*Exercise directions:* When you return the data, keep every word exact and include none of the images.

*Dataset excerpts:*
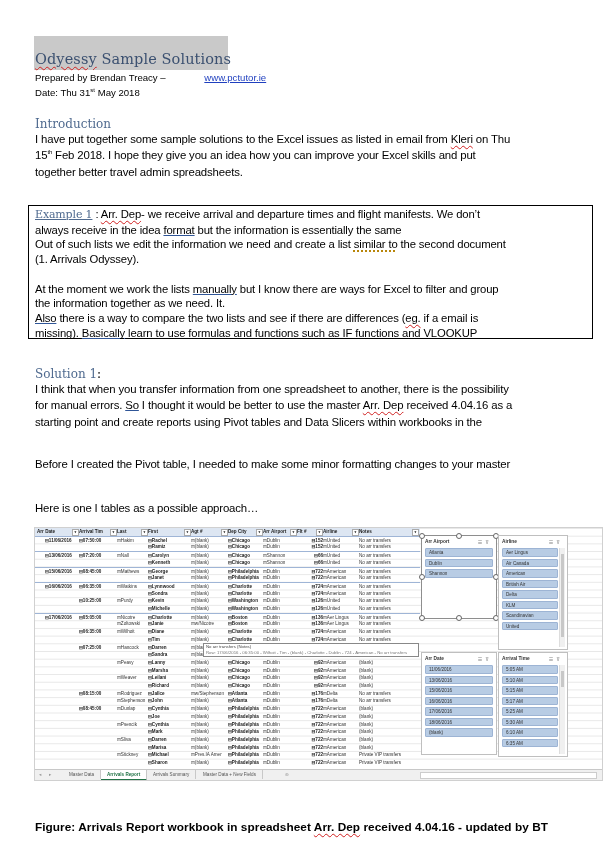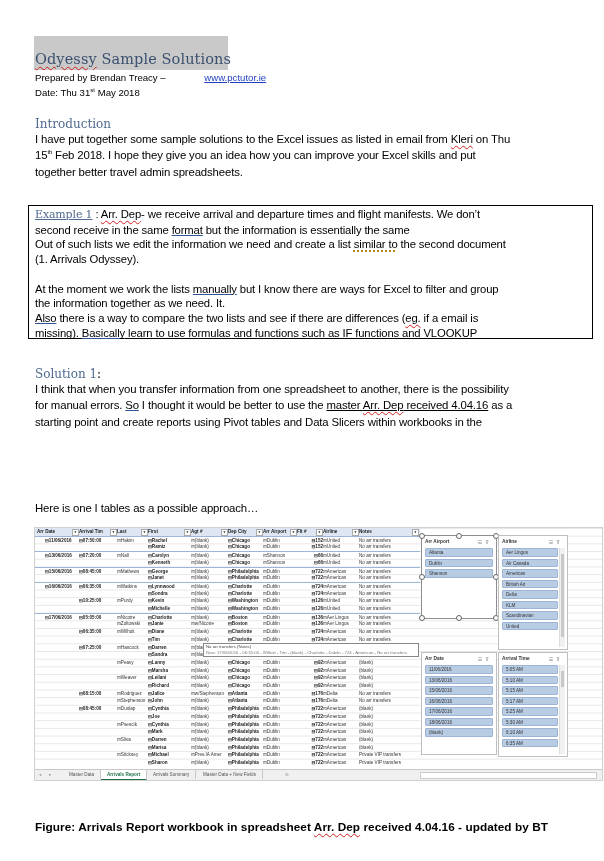"second receive in the same" span { text: second receive in the same -> always receive in the idea }
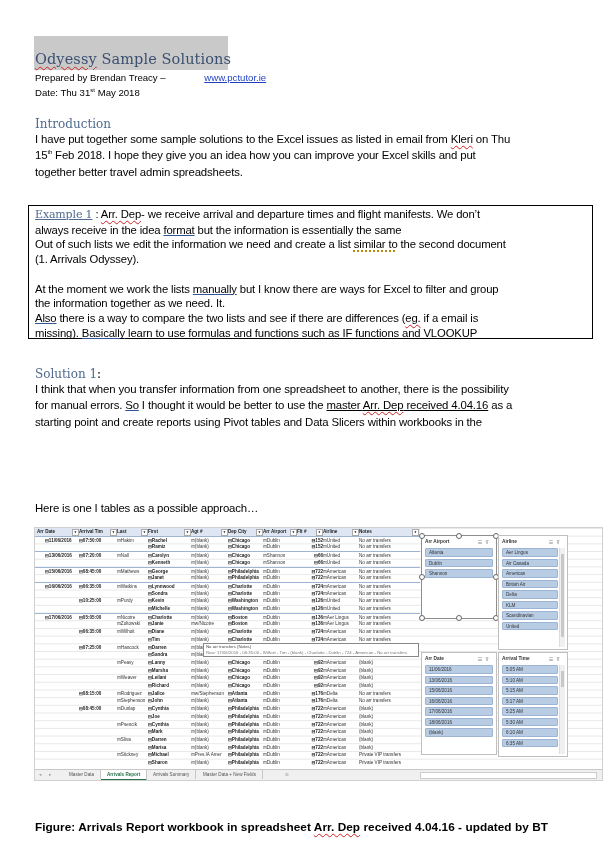"master Arr. Dep received 4.04.16" .uline { text-decoration: underline -> none }
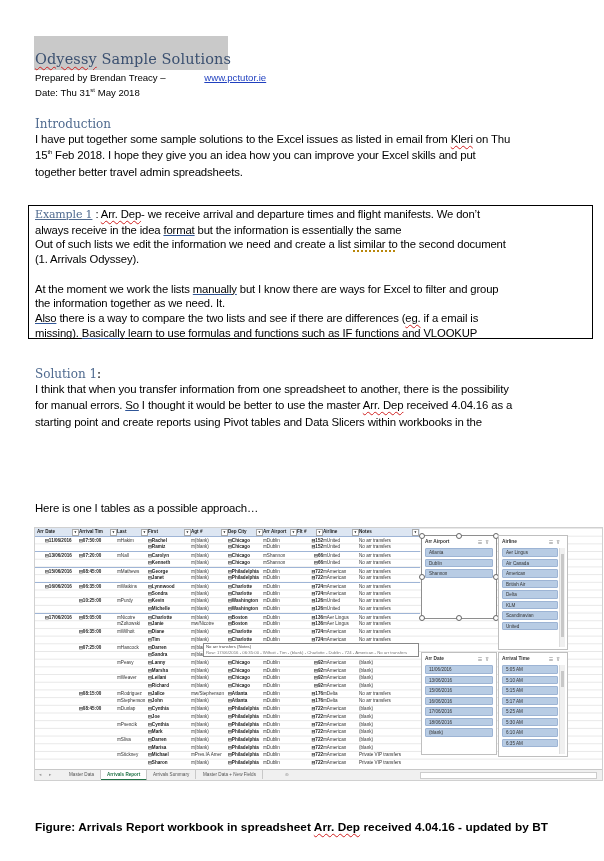"Before I created the Pivot" p { html: none -> <p>Before I created the Pivot table, I needed to make some minor formatting changes to your master</p> }
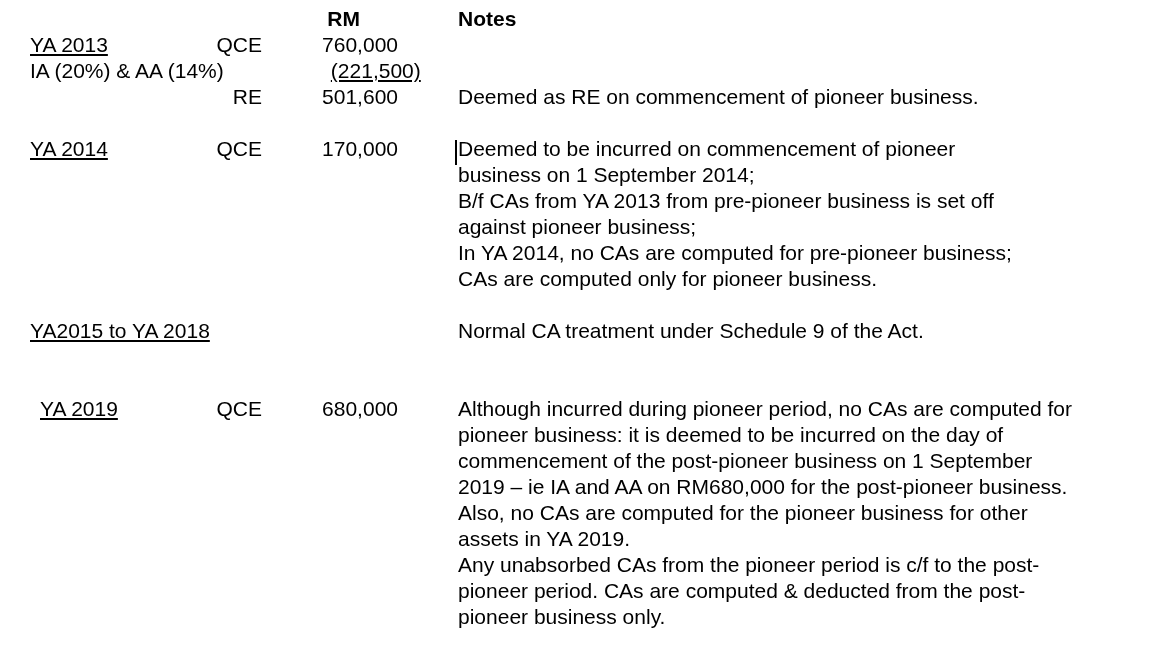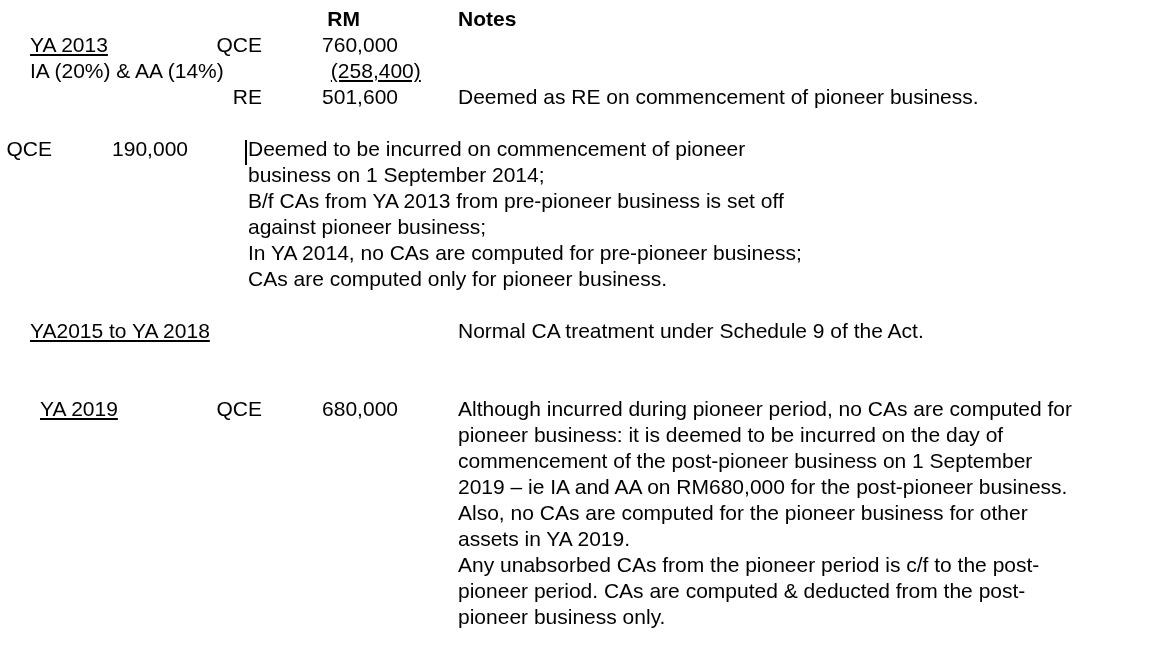"(258,400)" span.u { text: 258,400 -> 221,500 }
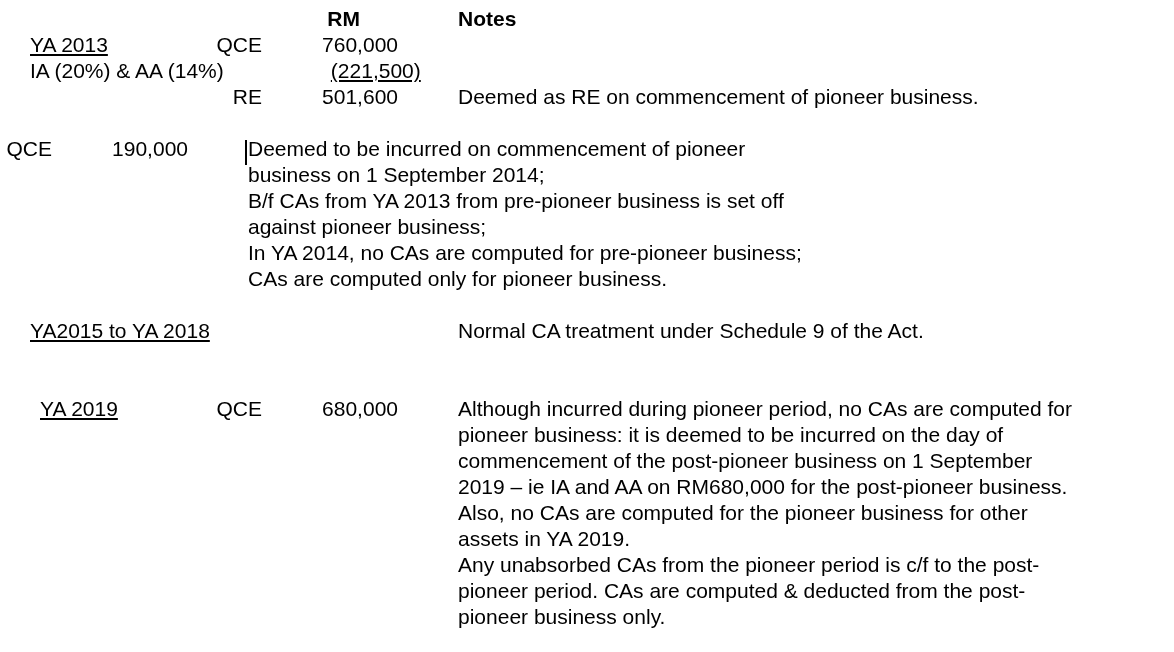"YA 2014" div.c1 { html: none -> <div><span>YA 2014</span></div> }
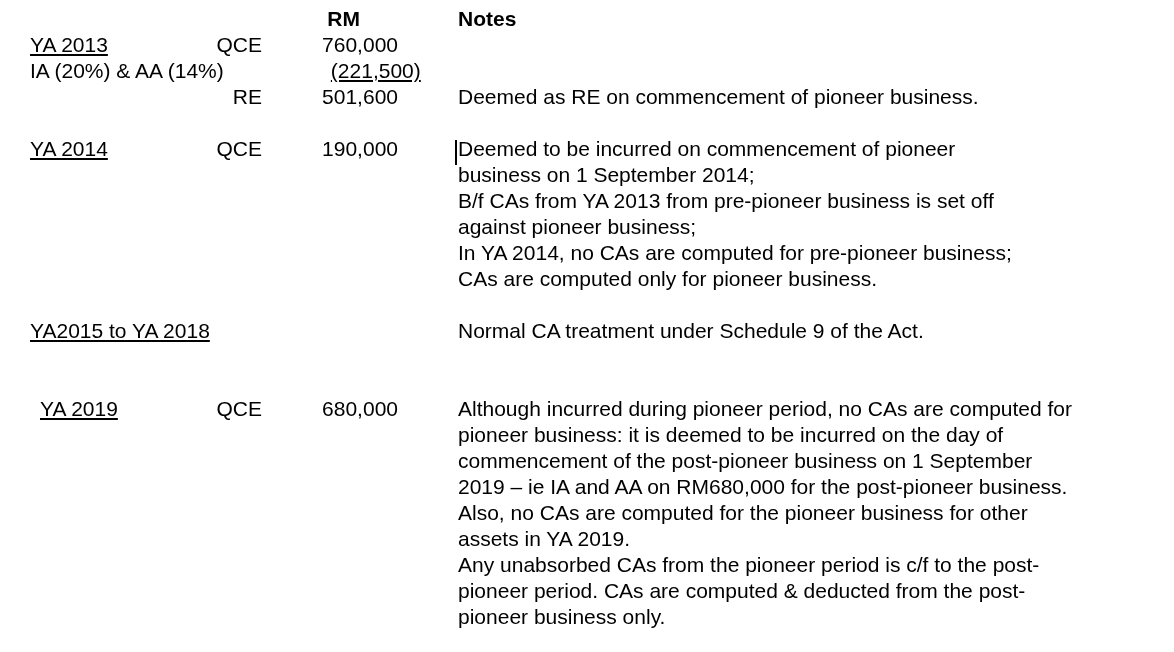"190,000" div.c3 { text: 190,000 -> 170,000 }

*Solution to the exercise:*
"second receive in the same" span { text: second receive in the same -> always receive in the idea }
"master Arr. Dep received 4.04.16" .uline { text-decoration: underline -> none }
"Before I created the Pivot" p { html: none -> <p>Before I created the Pivot table, I needed to make some minor formatting changes to your master</p> }
"(258,400)" span.u { text: 258,400 -> 221,500 }
"YA 2014" div.c1 { html: none -> <div><span>YA 2014</span></div> }
"190,000" div.c3 { text: 190,000 -> 170,000 }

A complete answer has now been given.